President Joseph R. Biden Jr. himself announced the creation of the force in his 2022 State of the Union address, just one week after Russian tanks started streaming across the border toward Kyiv. For nearly a decade, the United States had been steadily issuing sanctions against a raft of wealthy Russians with close financial and political ties to the Kremlin. Now the task force’s most ambitious goal was to confiscate their wealth, sell their assets and, whenever possible, send the profits to Ukraine. “We are joining with our European allies to find and seize your yachts, your luxury apartments, your private jets,” Biden declared, in a line that became something of an informal slogan. “We are coming for your ill-begotten gains.”

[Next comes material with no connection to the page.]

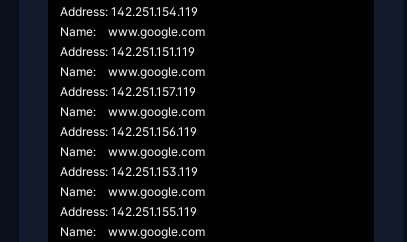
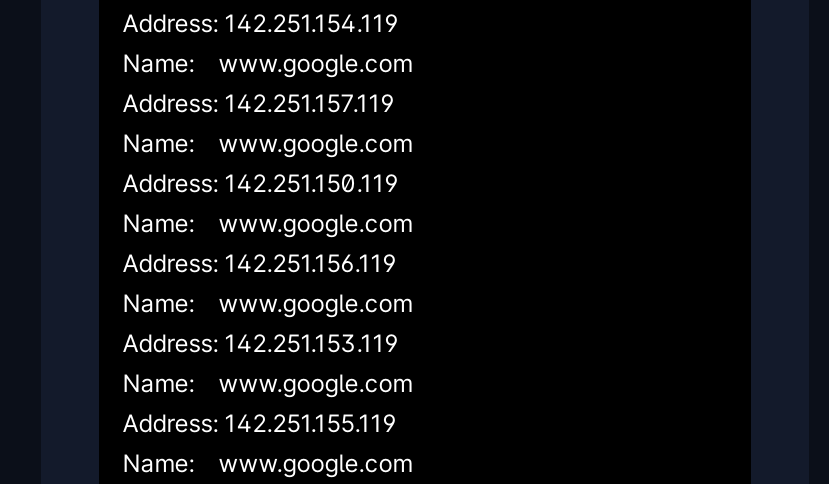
- Address: 142.251.151.119
+ Address: 142.251.157.119

- Address: 142.251.157.119
+ Address: 142.251.150.119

Andrew Adams, a prosecutor in the Southern District of New York who specialized in money-laundering investigations, was preparing to start a new job in the private sector when he got a call asking him if he wanted to lead the task force. He was given 90 minutes to decide. He said yes. Within 48 hours, Adams left New York for Washington, where he was handed the first of five cellphones, assigned an office and a laptop and introduced to his new colleagues in what he described as a succession of rapid-fire “‘West Wing’-style walk-and-talk” chats as he shuttled from room to room. Soon he was helping draft new laws to expand the government’s power to sell forfeited property and redirect the proceeds to Kyiv.

KleptoCapture’s basic concept was simple enough, but carrying it out would not be so straightforward. Once Adams and his team identified the yachts, luxury apartments and private jets of Russian billionaires, they would have to build cases to seize them. At a minimum, that meant proving who their owners were, which was no easy task. Practically every one of these assets existed in a byzantine realm known as the offshore financial system, where questions as simple as who owns what are obscured within labyrinths of shell companies, anonymous trusts and other legal structures. KleptoCapture was something new and ambitious, a serious effort to break through the offshore system and crack down on some of its most prolific clients.